For this task, output every entry below exactly and omit the pictures.

(Front-end code edit data)
----------
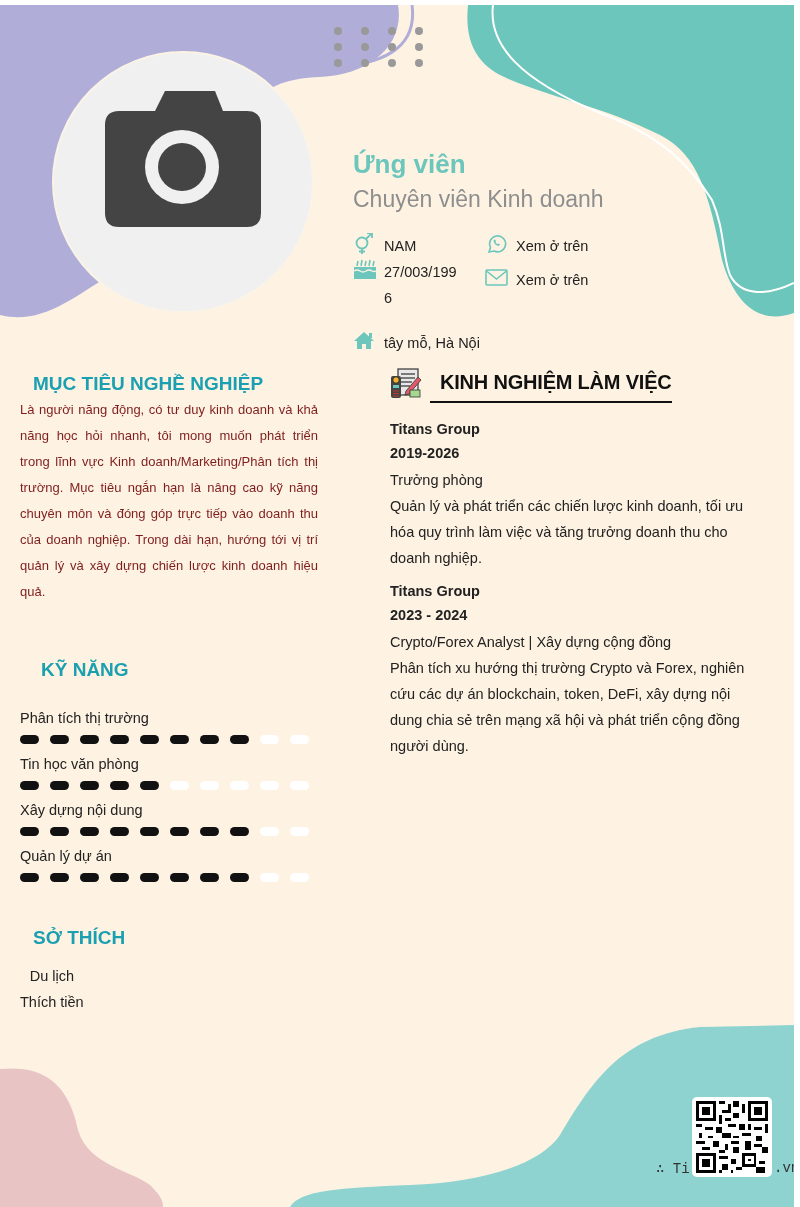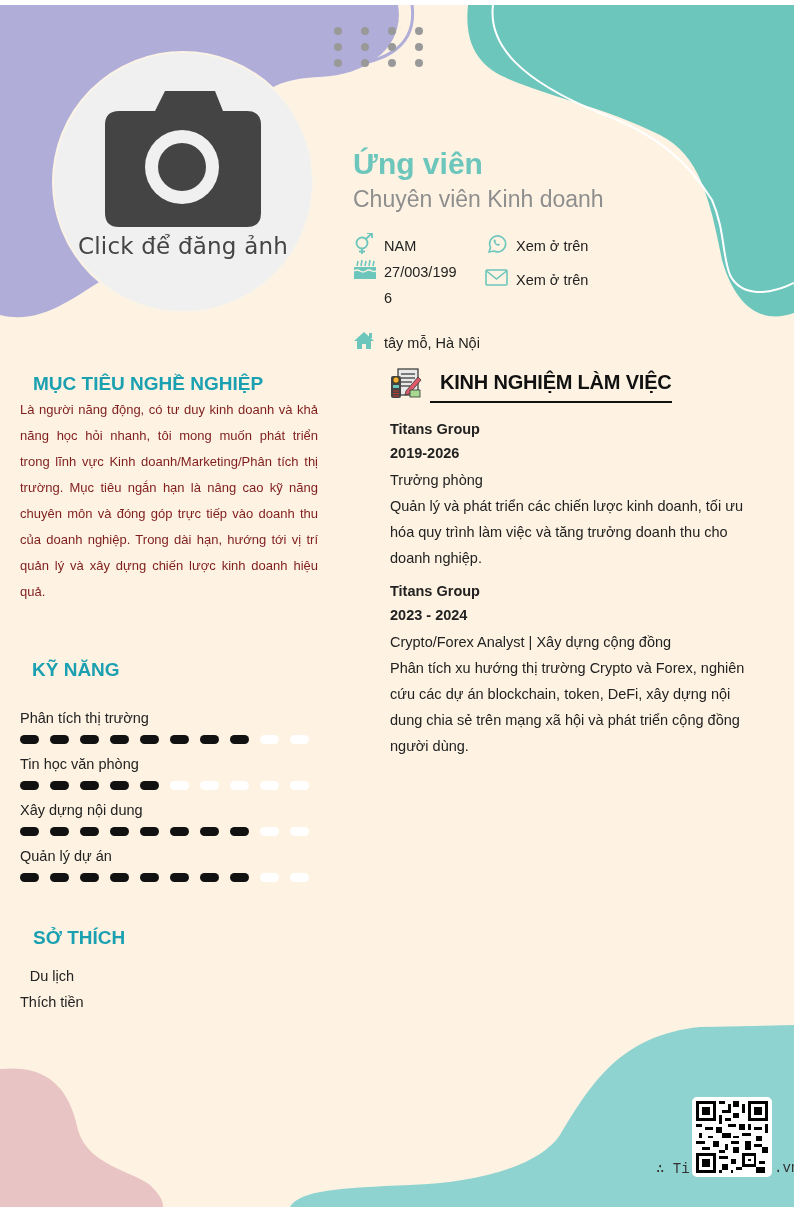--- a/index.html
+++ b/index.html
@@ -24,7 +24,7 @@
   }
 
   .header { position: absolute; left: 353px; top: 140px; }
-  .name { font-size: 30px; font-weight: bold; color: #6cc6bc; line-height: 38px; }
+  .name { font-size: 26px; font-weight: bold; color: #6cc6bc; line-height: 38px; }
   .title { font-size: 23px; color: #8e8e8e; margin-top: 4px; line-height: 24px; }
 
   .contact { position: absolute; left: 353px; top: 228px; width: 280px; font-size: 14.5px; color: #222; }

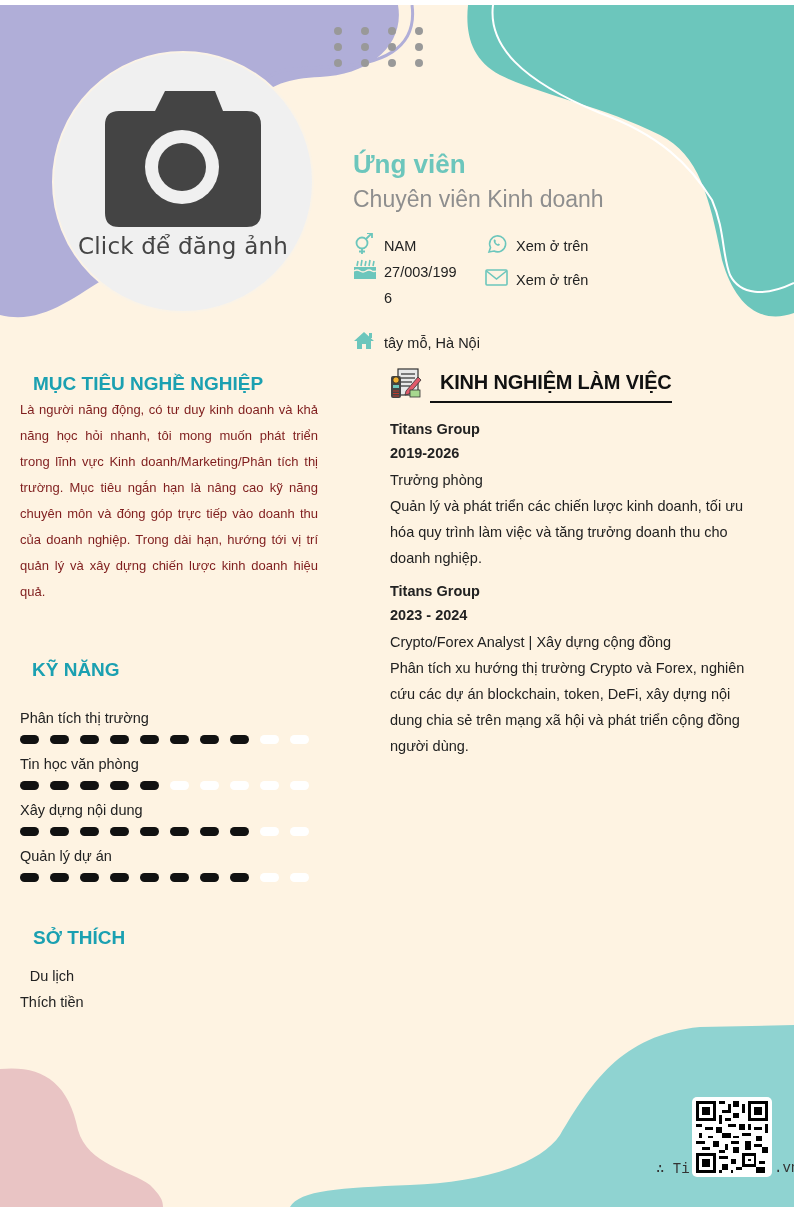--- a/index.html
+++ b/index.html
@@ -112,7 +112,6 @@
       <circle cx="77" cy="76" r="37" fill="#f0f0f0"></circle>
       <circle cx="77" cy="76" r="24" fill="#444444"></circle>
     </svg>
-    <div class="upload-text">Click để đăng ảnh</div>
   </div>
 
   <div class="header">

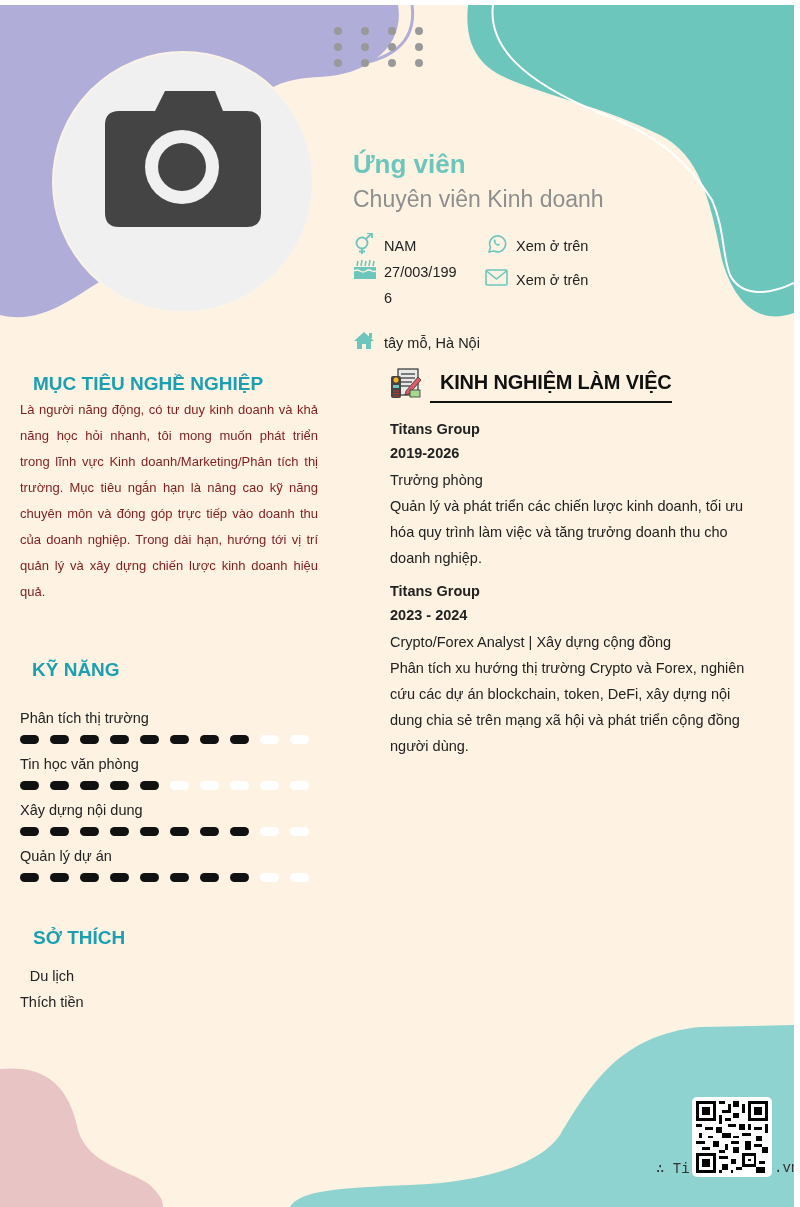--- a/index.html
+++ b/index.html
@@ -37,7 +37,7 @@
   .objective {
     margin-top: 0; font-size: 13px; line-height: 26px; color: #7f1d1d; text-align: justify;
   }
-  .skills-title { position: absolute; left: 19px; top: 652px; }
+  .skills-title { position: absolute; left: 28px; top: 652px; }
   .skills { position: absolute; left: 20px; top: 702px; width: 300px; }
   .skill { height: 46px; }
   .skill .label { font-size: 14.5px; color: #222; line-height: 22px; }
----------
> **RESPONSE TO THE TASK**:
--- a/index.html
+++ b/index.html
@@ -24,7 +24,7 @@
   }
 
   .header { position: absolute; left: 353px; top: 140px; }
-  .name { font-size: 30px; font-weight: bold; color: #6cc6bc; line-height: 38px; }
+  .name { font-size: 26px; font-weight: bold; color: #6cc6bc; line-height: 38px; }
   .title { font-size: 23px; color: #8e8e8e; margin-top: 4px; line-height: 24px; }
 
   .contact { position: absolute; left: 353px; top: 228px; width: 280px; font-size: 14.5px; color: #222; }

--- a/index.html
+++ b/index.html
@@ -112,7 +112,6 @@
       <circle cx="77" cy="76" r="37" fill="#f0f0f0"></circle>
       <circle cx="77" cy="76" r="24" fill="#444444"></circle>
     </svg>
-    <div class="upload-text">Click để đăng ảnh</div>
   </div>
 
   <div class="header">

--- a/index.html
+++ b/index.html
@@ -37,7 +37,7 @@
   .objective {
     margin-top: 0; font-size: 13px; line-height: 26px; color: #7f1d1d; text-align: justify;
   }
-  .skills-title { position: absolute; left: 19px; top: 652px; }
+  .skills-title { position: absolute; left: 28px; top: 652px; }
   .skills { position: absolute; left: 20px; top: 702px; width: 300px; }
   .skill { height: 46px; }
   .skill .label { font-size: 14.5px; color: #222; line-height: 22px; }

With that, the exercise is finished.